Because Margene wants to be a surrogate mother for Pam, Margene's friend and neighbor, Barb "outs' the family as polygamous to her so that the subject will no longer be in question. She also tells Bill that she rejects the idea of ever having a fourth wife, and to appease her, he offers her a board membership in his new company, Weber Gaming.

In Season 3 Barb discovers that her sister Cindy and her husband Ted have been plotting against her and Bill by supporting a Utah legislation in the works banning gambling and to suppress letters from the first Mormon leaders proving that polygamy was never intended to be abolished (these letters were later proven to be fake). She also supports Bill's dating of Ana, the waitress from Season 2, even going as far as to ask for a formal dating process, and explaining the basic beliefs of plural marriage to her. As the season progresses, Ana is seen by Bill and Barb cavorting with an ex-lover, but is later forgiven by all and subsequently marries into the family. Barb insists that Ana live with her and tells Margene and Nikki that Ana is more like a friend than a sister-wife and it is a great comfort to her. That same episode, Ana tells the family she made a mistake and divorces them. In Episode 30 the family takes a cross-country trip to discover their Mormon roots at Hill Cumorah, NY at Bill's urging. Barb discovers Nicki's birth control pack in the motel bathroom but she assumes they are Sarah's, not knowing her oldest daughter is already pregnant. When Sarah later miscarries, Barb (along with the rest of the family) is shocked, but rally to support her. Later in the season, Barb is shown struggling with her possible excommunication from the church and turns to her mother and sister for their help in sponsoring her in a sacrament ceremony. The family accepts her plea and Barb takes part in the ceremony. In the last episode of the season, Barb is questioned by the leaders of her local church and they request her to renounce polygamy. When she refuses, she is excommunicated. In response, Bill claims the keys to the kingdom of heaven and decides to found a new church for his family and other progressive polygamists.
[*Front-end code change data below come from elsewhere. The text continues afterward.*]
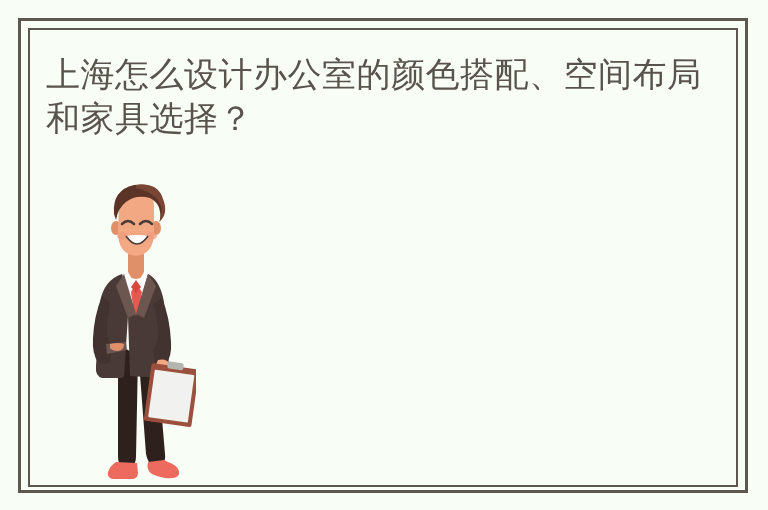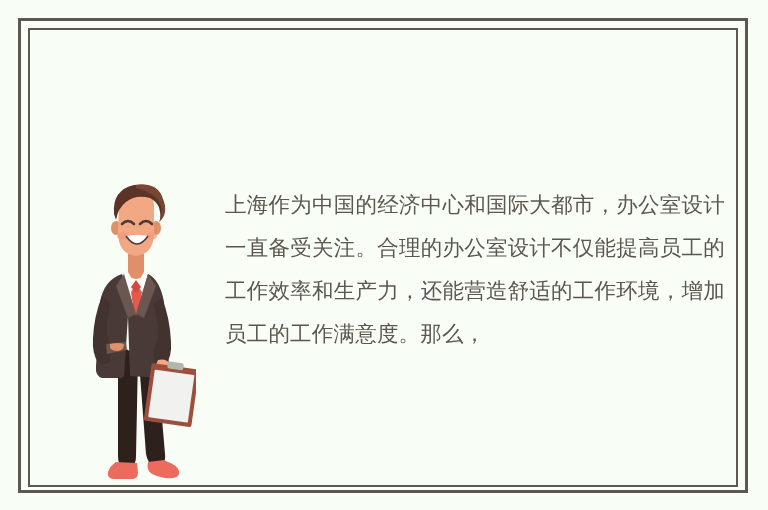--- a/index.html
+++ b/index.html
@@ -76,6 +76,7 @@
 
   <div class="content">
 
+    <div class="title">上海怎么设计办公室的颜色搭配、空间布局和家具选择？</div>
 
     <div class="illustration">
       <svg viewBox="0 0 120 310" xmlns="http://www.w3.org/2000/svg" aria-hidden="true">

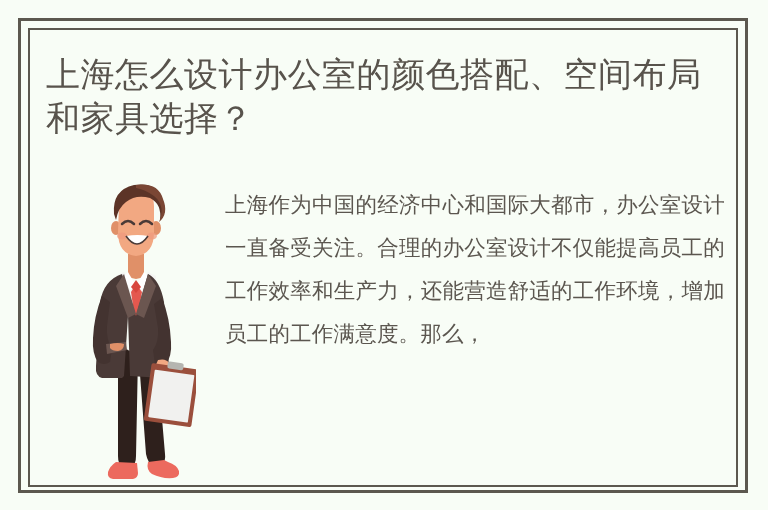--- a/index.html
+++ b/index.html
@@ -136,7 +136,6 @@
       </svg>
     </div>
 
-    <div class="body-text">上海作为中国的经济中心和国际大都市，办公室设计一直备受关注。合理的办公室设计不仅能提高员工的工作效率和生产力，还能营造舒适的工作环境，增加员工的工作满意度。那么，</div>
 
   </div>
 </div>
Season Four sees Barb taking a leadership role at the casino that the family has opened on a Blackfoot Indian reservation, but coming into conflict with Native American customs and culture.  She at first opposes daughter Sarah's choice of a secular Justice of the Peace marriage, worried that she and her husband will not reunite in eternity. At the end of season four, Barb explains to Bill that she wants a change in lifestyle and she wants a divorce but, reluctantly stands by Bill when he announces to the world that they're polygamists.

The show's fifth and final season sees Barb going through a spiritual awakening which leads her to, amongst other things, develop an interest in the priesthood. Bill flatly rejects the idea that women can hold the priesthood, initiating a rift between Barb and her spouses (Nicki sharing Bill's view and Margie siding with them). Barb seeks out Mormon and non-Mormon feminist scholars to support her, causing her mother and sister to express their concern over her new theological ideas. Events come to a head when Barb decides to be baptized in a Latter Day Saint denomination that allows women to hold the priesthood but rejects polygamy. Barb ultimately decides to return to her family and their own church. At the end of the series, as Bill lies dying on the street, he sees a halo around Barb and asks her to bless him as he dies. A flash forward in the series's closing moments reveals that Barb is now the leader of the only Mormon fundamentalist church that practices both polygamy and female priesthood.